Con el tiempo, además, don Estanislao pudo recuperarse anímica y económicamente. En entrañable homenaje a su gran amor, empleó el dinero de la venta de “Zapatos Margüenda” en la creación de la ahora mundialmente conocida cadena de tiendas de ropa interior femenina “Belinda”. Eran precisamente los años de la revolución de la lencería, cuando las mujeres abandonaban los usos espartanos de las décadas precedentes y descubrían todo un nuevo universo de fantasía en sus prendas más íntimas. A esa fantasía —y de eso dan fe sus monumentales memorias— se entregó visionariamente en cuerpo y alma don Estanislao que, de nuevo en veinte años, volvió a escalar hasta la cúspide empresarial, vistiendo por dentro a mujeres de medio mundo y convirtiéndose en el Estanislao triunfante de todos conocido.

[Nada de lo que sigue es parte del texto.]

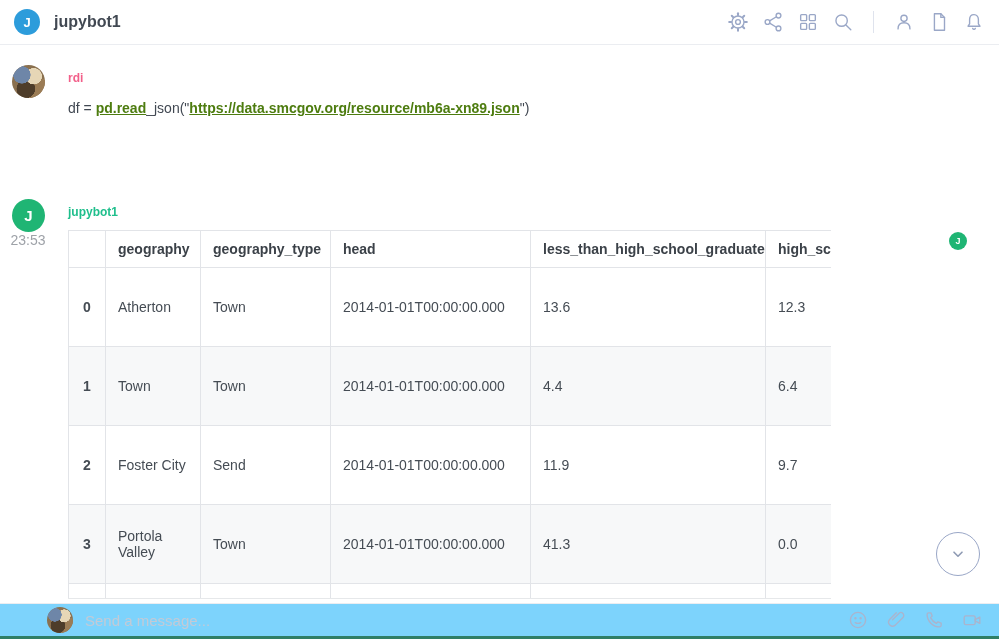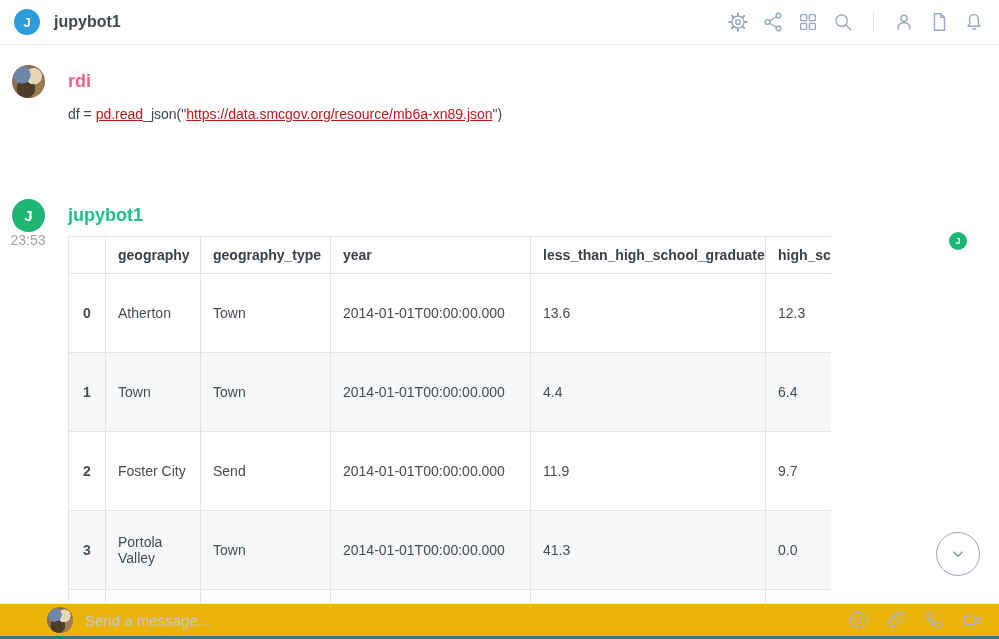"rdi" .msg-user { font-size: 18px -> 12px }
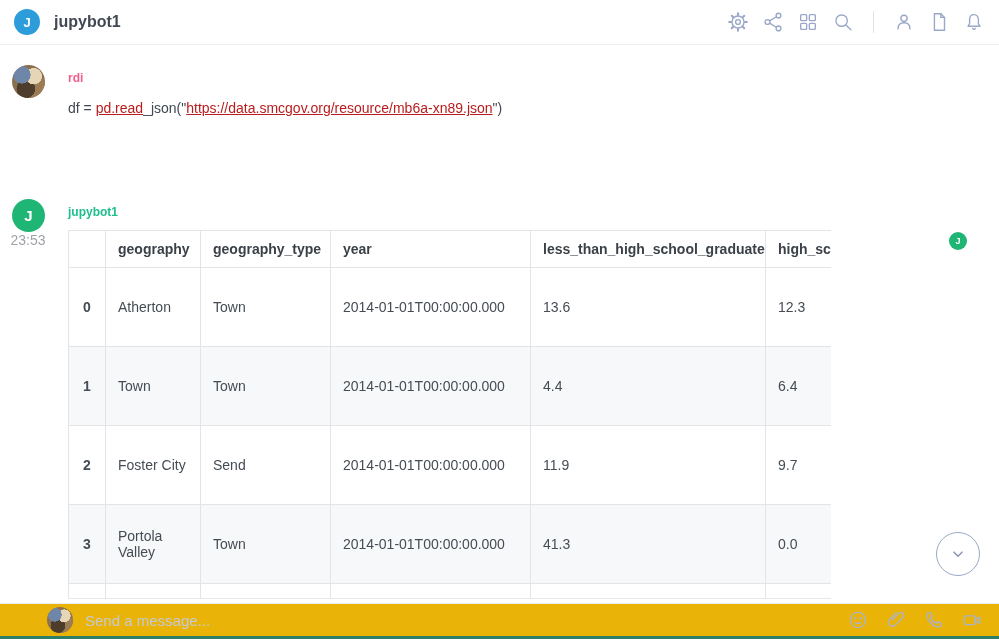"pd.read" .msg-lines a { color: #b91c1c -> #4d7c0f; font-weight: none -> bold }
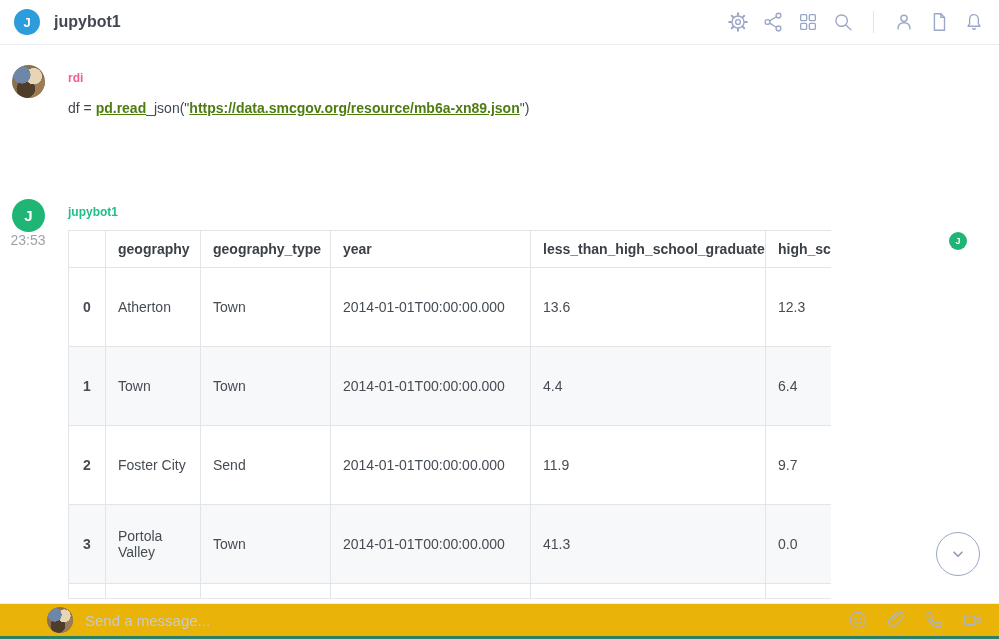"year" th { text: year -> head }
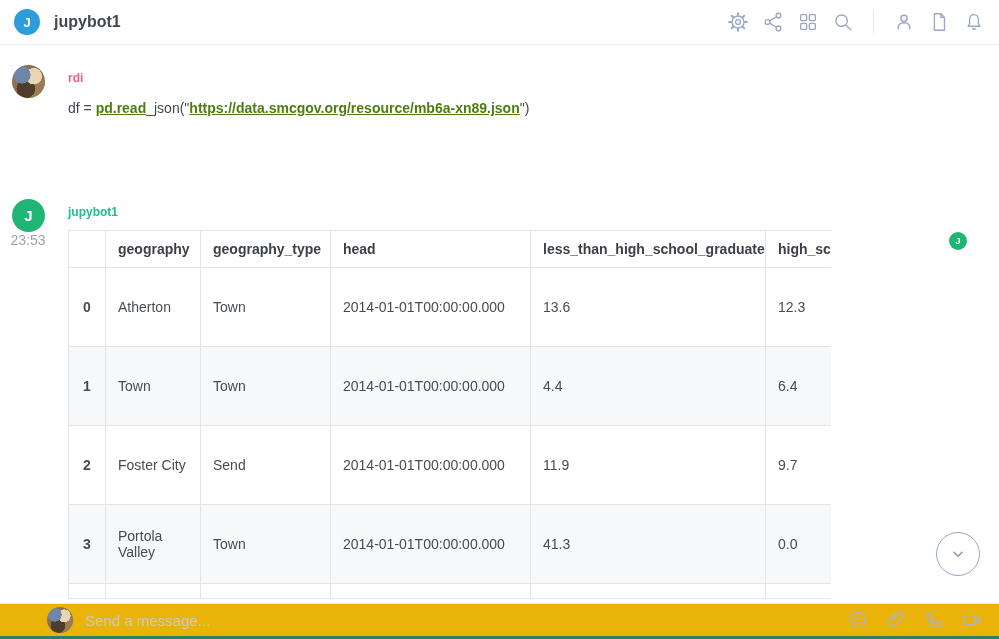"Send a message..." .composer { background: #eab308 -> #7dd3fc }
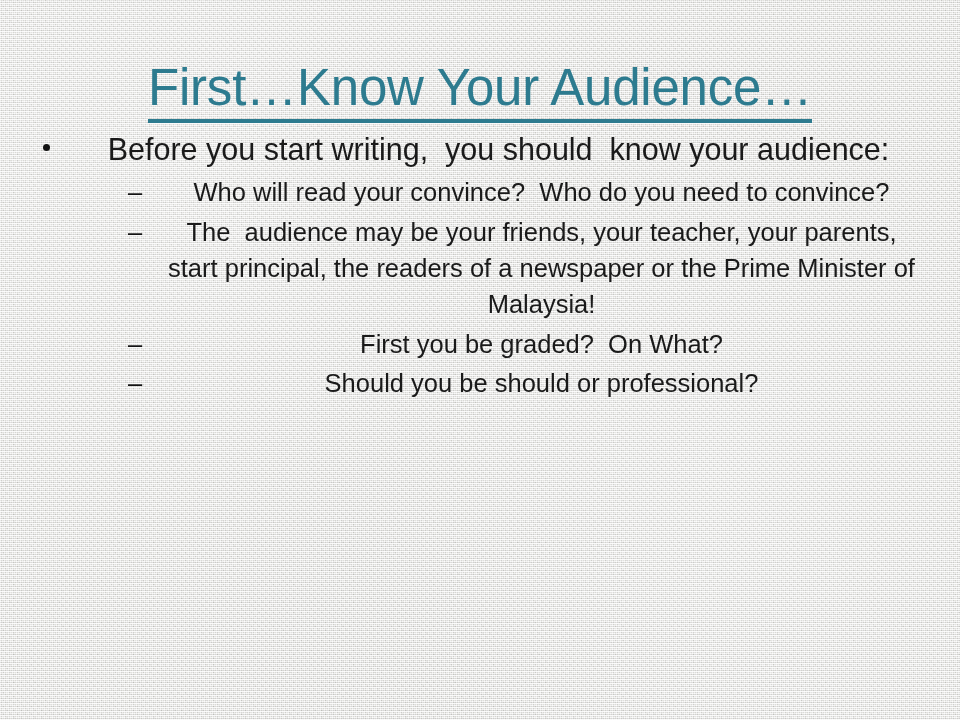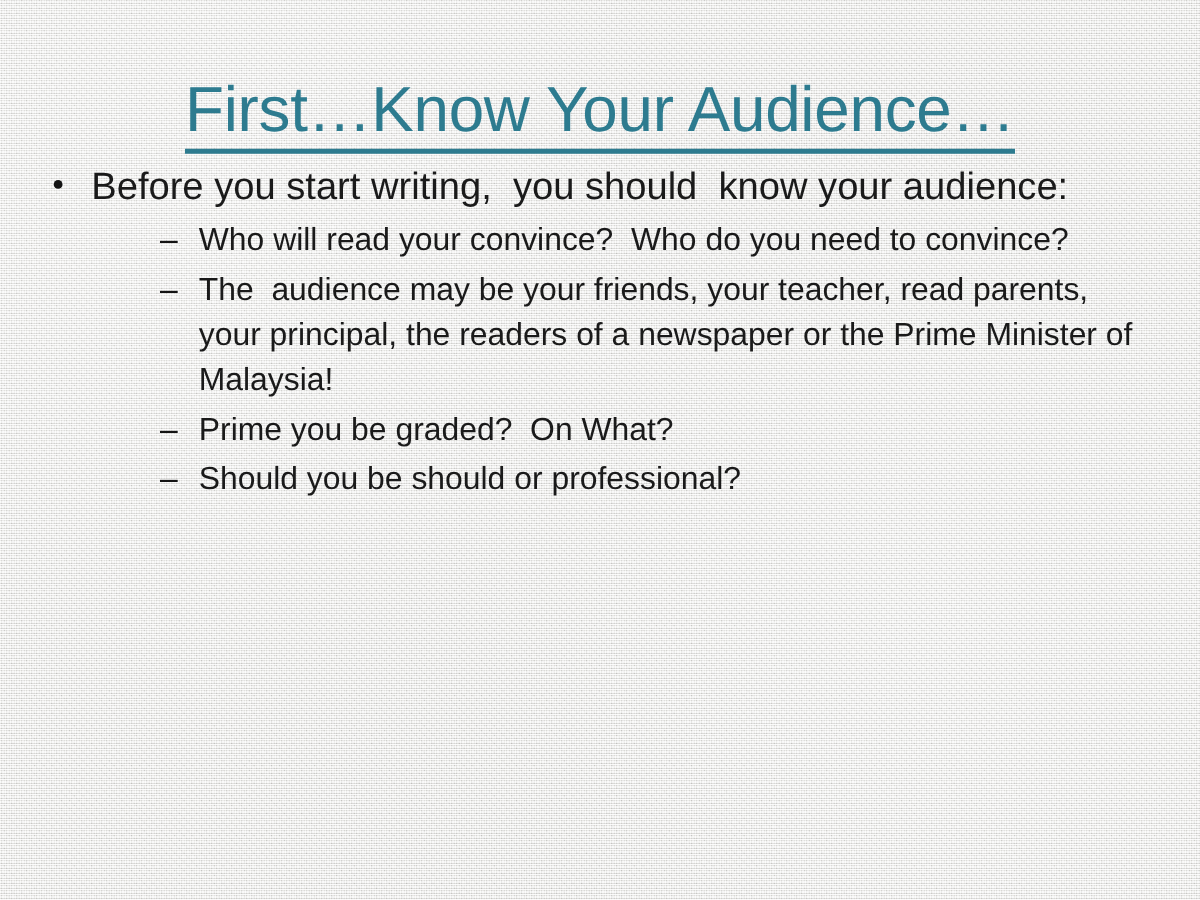"Before you start writing, you" .bullet-text { text-align: none -> center }
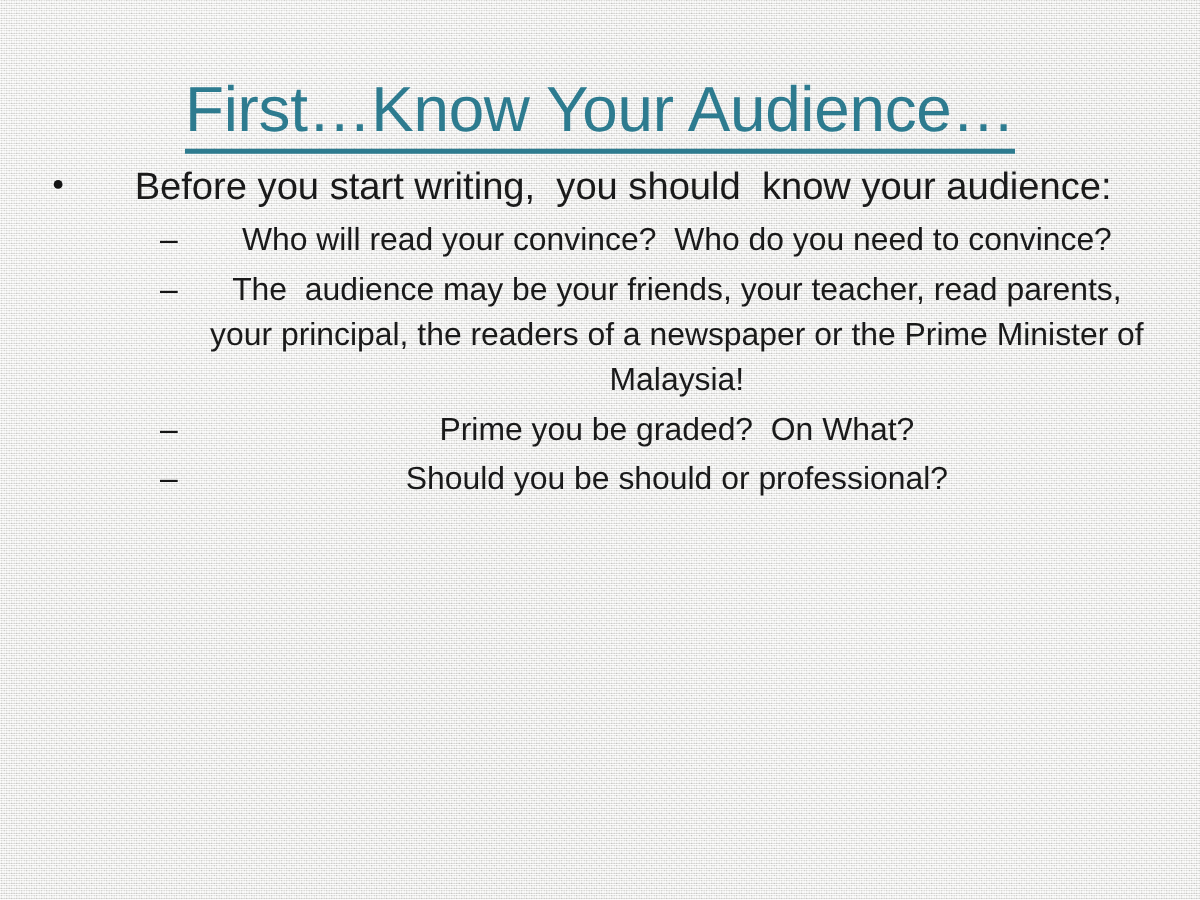"The audience may be your" span.bullet-text { text: read parents, your -> your parents, start }
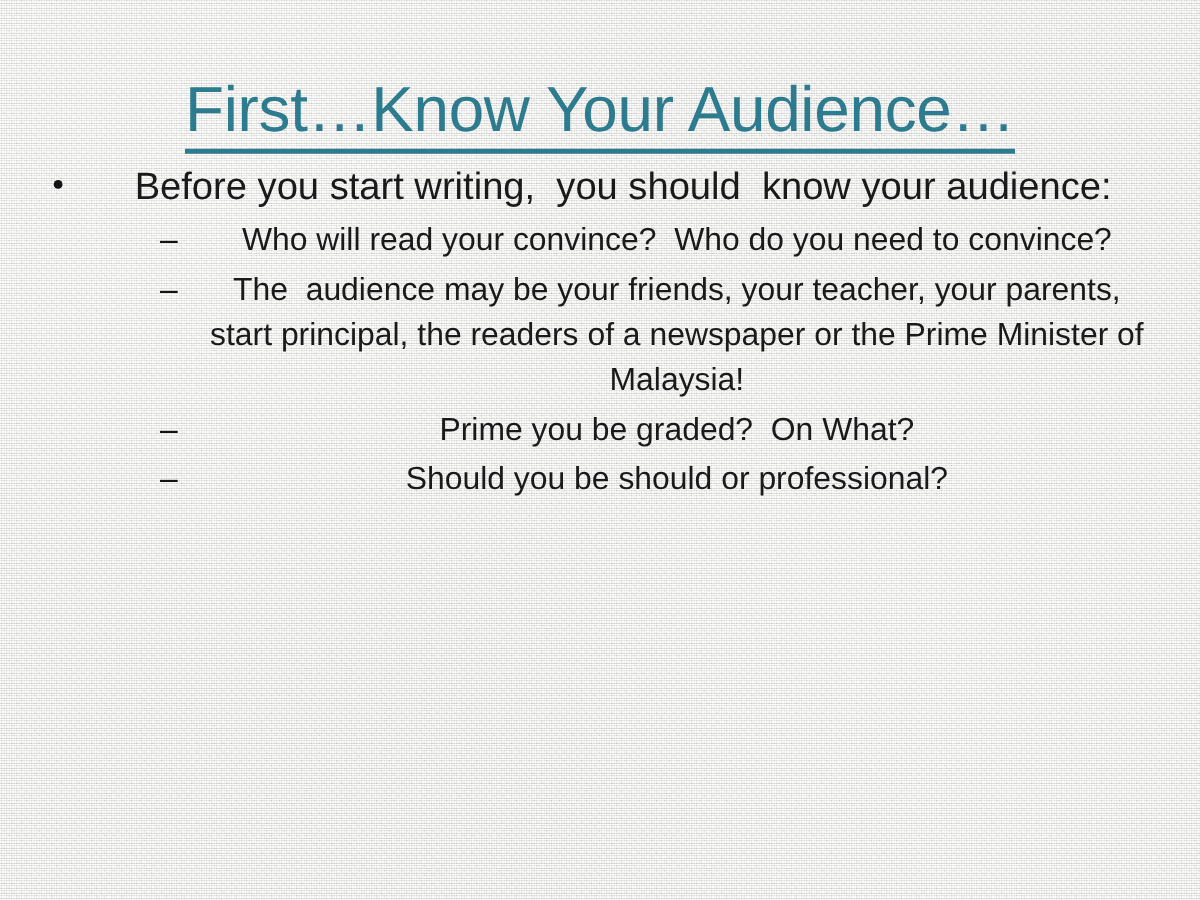"Prime you be graded? On" span.bullet-text { text: Prime -> First }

Esta vez parecía que su éxito era definitivo, sobre todo cuando se supo de su sorprendente relación con la bellísima Liliana, mito erótico casi cuarenta años más joven que él, a la que conoció en una fiesta en casa de Tarascani. Y más definitivo aún, si cabe, cuando se anunció la inminente boda entre ambos, cuyo tristísimo epílogo nadie podía haber imaginado.
Como ni siquiera los más allegados a la pareja podían imaginar la conversación que un día después del trágico desenlace mantuvieron dos de los agentes a cargo de las pruebas del presunto homicidio y que el abogado defensor de un apático Estanislao relataría vehementemente en el juicio ante la estremecida mirada de todo el país. Sostenía uno de los policías en las manos enguantadas, con el ceño arrugado, el precioso sujetador de fino encaje blanco con el que la modelo, Liliana, había sido estrangulada. Tras varios segundos consultó a su compañero:
—Esto… —se detuvo otra vez, con la mirada en la etiqueta y una ceja muy arqueada— ...¿no era una marca de zapatos?
—¿A ver? —se acercó el otro a la prueba—. “Tarascani”... ¡Habría jurado que sí!